Dire che i mongoli guidano male sarebbe far loro un complimento: guidano proprio da cani! Capisco che, fino a pochi anni fa, quasi nessuno aveva l’auto; che negli ultimi anni c’è stata un’esplosione di vendite, soprattutto di grossi SUV, ma guidare dentro Ulan Bator è un’esperienza allucinante. Sembrano come bambini cui hanno appena regalato un giocattolo nuovo; guidano le loro auto da diverse tonnellate sembrando incuranti di quello che li circonda, senza frecce, con continui e improvvisi cambi di direzione, frenando bruscamente davanti ai citati rallentatori e poi invece affrontando in piena velocità buche pazzesche.

La mia moto, seppur grossa, quasi sparisce in mezzo a quei bestioni e devo adottare mille cautele per non restarne stritolato. No, qui dentro ci voglio stare il meno possibile, mille volte meglio la campagna e le montagne!
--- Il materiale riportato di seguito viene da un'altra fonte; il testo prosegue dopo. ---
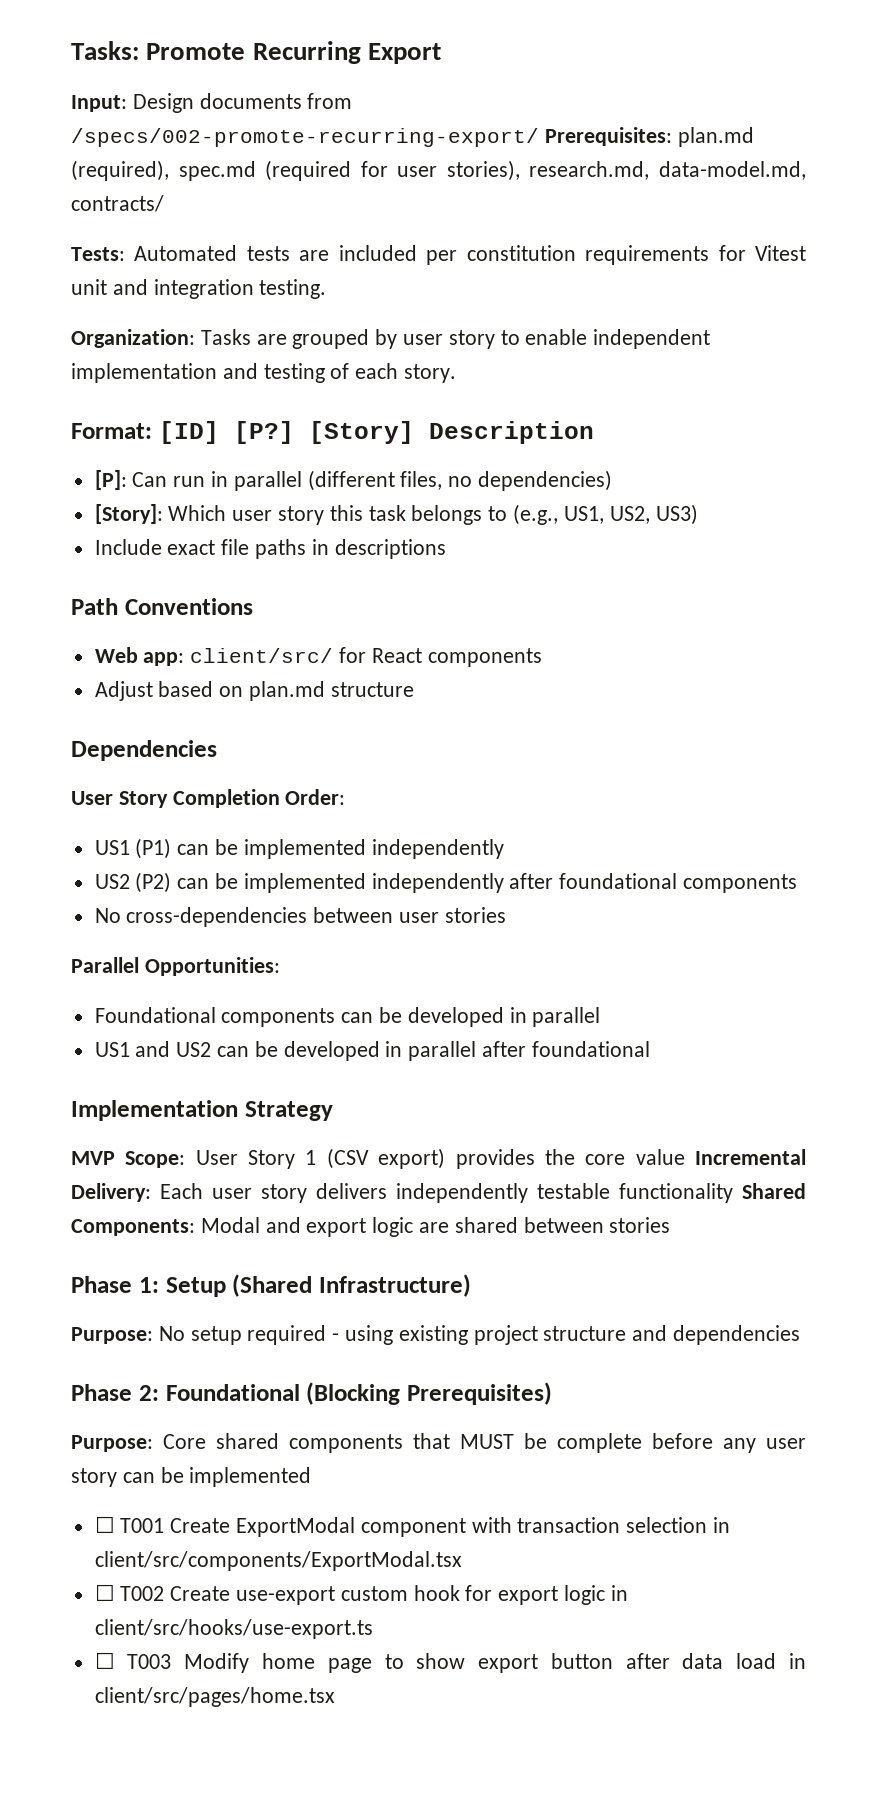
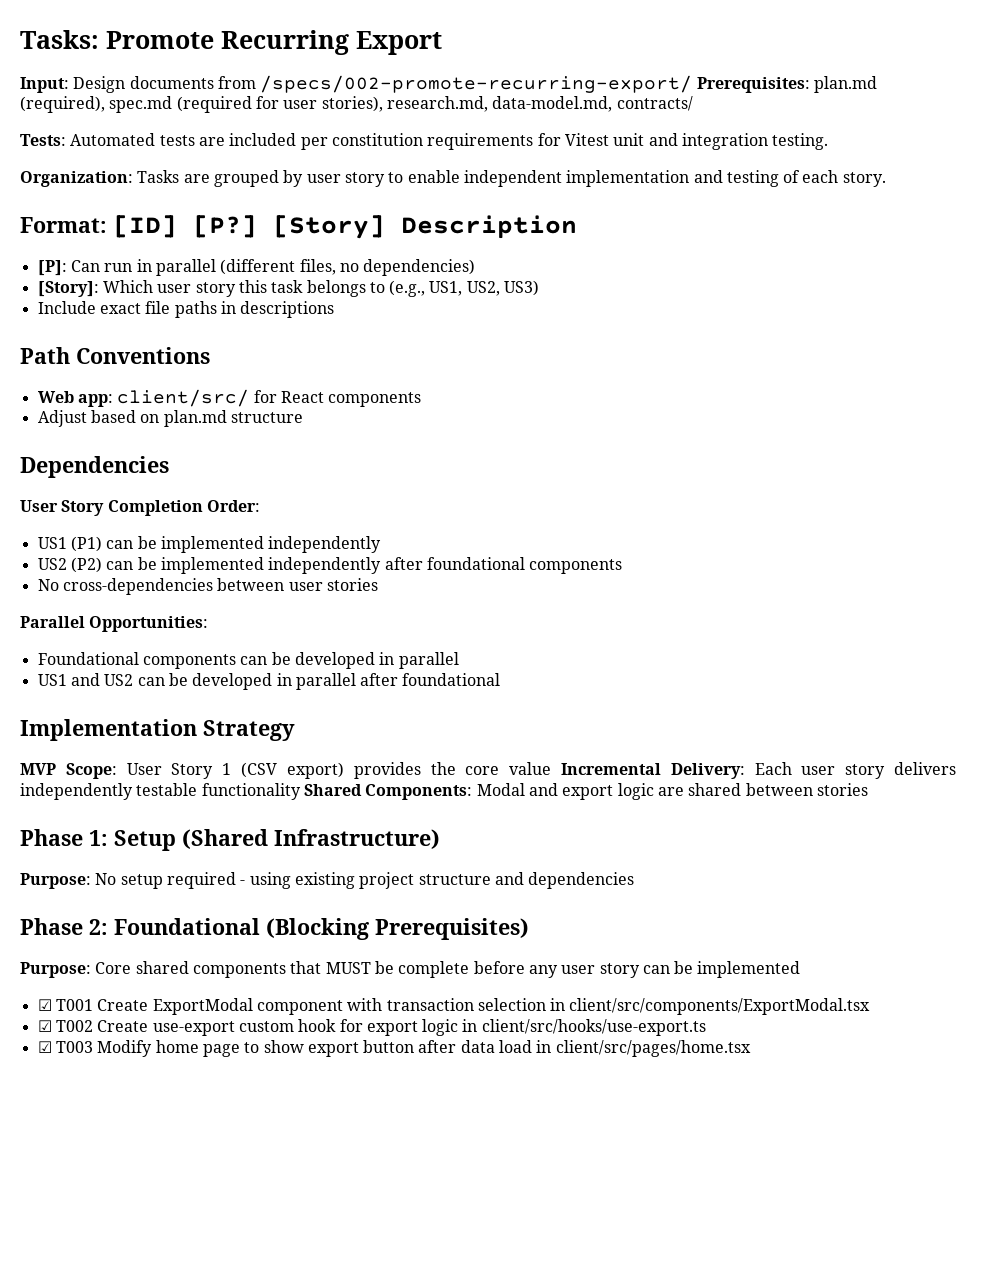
- ☐ T001 Create ExportModal component with transaction selection in client/src/components/ExportModal.tsx
+ ☑ T001 Create ExportModal component with transaction selection in client/src/components/ExportModal.tsx
- ☐ T002 Create use-export custom hook for export logic in client/src/hooks/use-export.ts
+ ☑ T002 Create use-export custom hook for export logic in client/src/hooks/use-export.ts
- ☐ T003 Modify home page to show export button after data load in client/src/pages/home.tsx
+ ☑ T003 Modify home page to show export button after data load in client/src/pages/home.tsx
Quindi, entrato in città, tra buio pesto dovuto al cielo coperto (illuminazione molto scarsa), strade disastrose, pioggia forte, traffico convulso e disordinato, mi trovo davvero in difficoltà, peggio che sugli sterrati siberiani. Proprio all’ingresso della città, si trova un altro casello; all’addetto che, sotto la pioggia battente, si avvicina per il pedaggio, credo di fare una faccia talmente truce ed esasperata dalla situazione che si ritrae quasi immediatamente, facendo segno di passare, senza nulla pretendere. E vorreste pure essere pagati per questo?

Decido di lasciar perdere l’albergo scelto con cura in centro e, appena vedo un possibile alloggio, metto la freccia (la freccia, hai capito, brutto st####o col SUV che mi tampini a mezzo metro?! Tieni il tuo muso lontano dalla mia ruota!) e accosto. Si tratta di un bar-ristorante, ma ha anche qualche camera.